Two sections of the Voting Rights Act impact how legislative and congressional districts are drawn. Section 2 in essence requires that “majority minority” districts be drawn whenever you have a high concentration of black or Latino voters. The political impact of drawing these heavily minority districts has been concentrating Democratic voters in big city districts. The Democrats found to their horror in 2012 that their House of Representatives candidates received more votes nationally than Republican candidates did, but the Republicans won more seats. That is because Section 2 concentrates Democratic voters and allows Republicans to be spread out.

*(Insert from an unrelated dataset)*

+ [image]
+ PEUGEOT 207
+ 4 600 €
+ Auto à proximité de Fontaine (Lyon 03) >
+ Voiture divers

Republicans love the Voting Rights Act because it allows them to control Congress; minority Democrats love it because more minority Democrats are elected; media elites love it because they think it allows fair representation. No one wants to admit what it really does: permit the kind of racial gerrymandering we saw with the California Citizens Redistricting Commission in 2011.

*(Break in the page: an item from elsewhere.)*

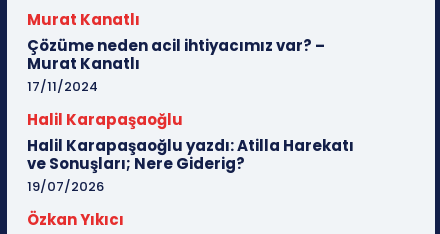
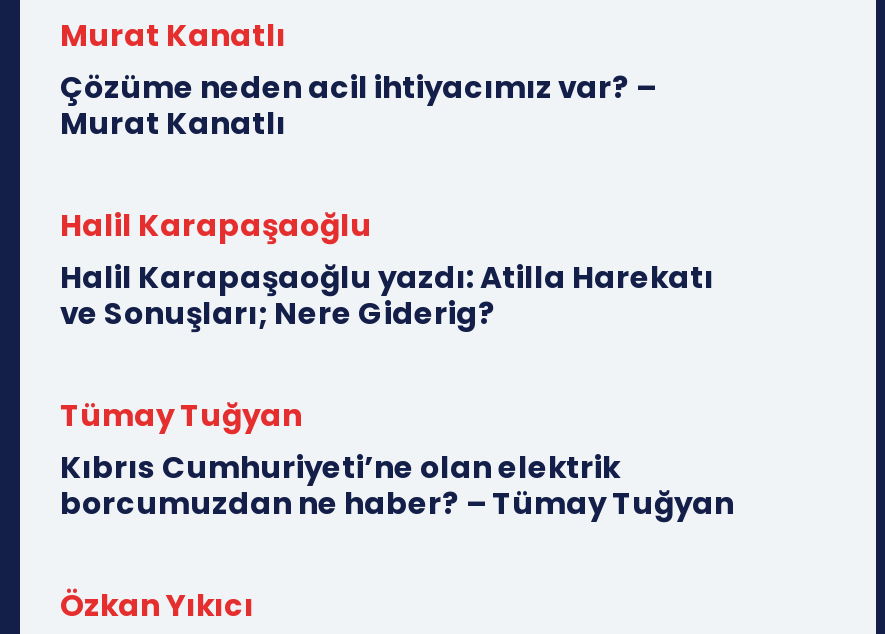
- 17/11/2024

- 19/07/2026
+ Tümay Tuğyan
+ Kıbrıs Cumhuriyeti’ne olan elektrik
+ borcumuzdan ne haber? – Tümay Tuğyan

Section 5 works differently. It requires districting plans of covered jurisdictions to be “pre-cleared” by the US Department of Justice. But these plans must meet certain racial benchmarks. The covered jurisdictions were decided decades ago based on a population to voter formula. In California, there are four Section 5 counties: Monterey, Kings, Yuba and Merced (although Merced was recently allowed out of Section 5). Why these four counties? The reason is that the formula was set in 1968 at the height of the Vietnam War, and these counties had large military bases so their population to voter numbers brought them under Section 5. It made no sense then and does not today.
Justice Anthony Kennedy put it very well in Wednesday’s oral argument when he said lawmakers didn’t take the “time and energy” to come up with a proper formula for which states should be subject to pre-clearance.

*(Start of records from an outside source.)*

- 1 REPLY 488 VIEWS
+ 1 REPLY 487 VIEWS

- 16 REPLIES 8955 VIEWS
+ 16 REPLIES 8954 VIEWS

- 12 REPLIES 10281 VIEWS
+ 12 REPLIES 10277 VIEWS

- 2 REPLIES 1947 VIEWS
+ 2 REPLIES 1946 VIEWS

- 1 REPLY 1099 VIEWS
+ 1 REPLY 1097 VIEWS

There are important differences between the two sections of the Voting Rights Act. Section 2 applies anywhere in California where large minority populations are found. Section 5 applies just to districts covering Monterey, Kings, Yuba and (until last year) Merced Counties.
Keeping these four California counties under the law has played havoc with sensible representation, especially in the Central Valley. In 2001, the legislature created a new State Senate district from Modesto to Salinas to provide a seat for a favored legislator. Ten years later, the Redistricting Commission said it was compelled to retain the Modesto to Salinas district, despite extensive public testimony against it, because Monterey and Merced Counties were Section 5 counties.
Another district, that of retiring Sen. Michael Rubio, has a long hook into portions of Bakersfield and then runs through a hundred miles of farm land to take in part of the city of Fresno. This too is justified by the Voting Rights Act. Both districts violate the plain language of the California Constitution that districts reflect obvious communities of interest, but with the Voting Rights Act federal law trumps state law.
Later this summer the Supreme Court will rule on Section 5. It appears there is a majority to strike down Section 5, perhaps requiring some clear showing of racial bias before districts fall under the Voting Rights Act. That could set up an interesting question whether California redistricting might need to be reopened in the current Voting Rights Act counties since there is clearly no evidence that racial bias played any role in Monterey, Kings, Yuba and Merced Counties coming under this law in the first place.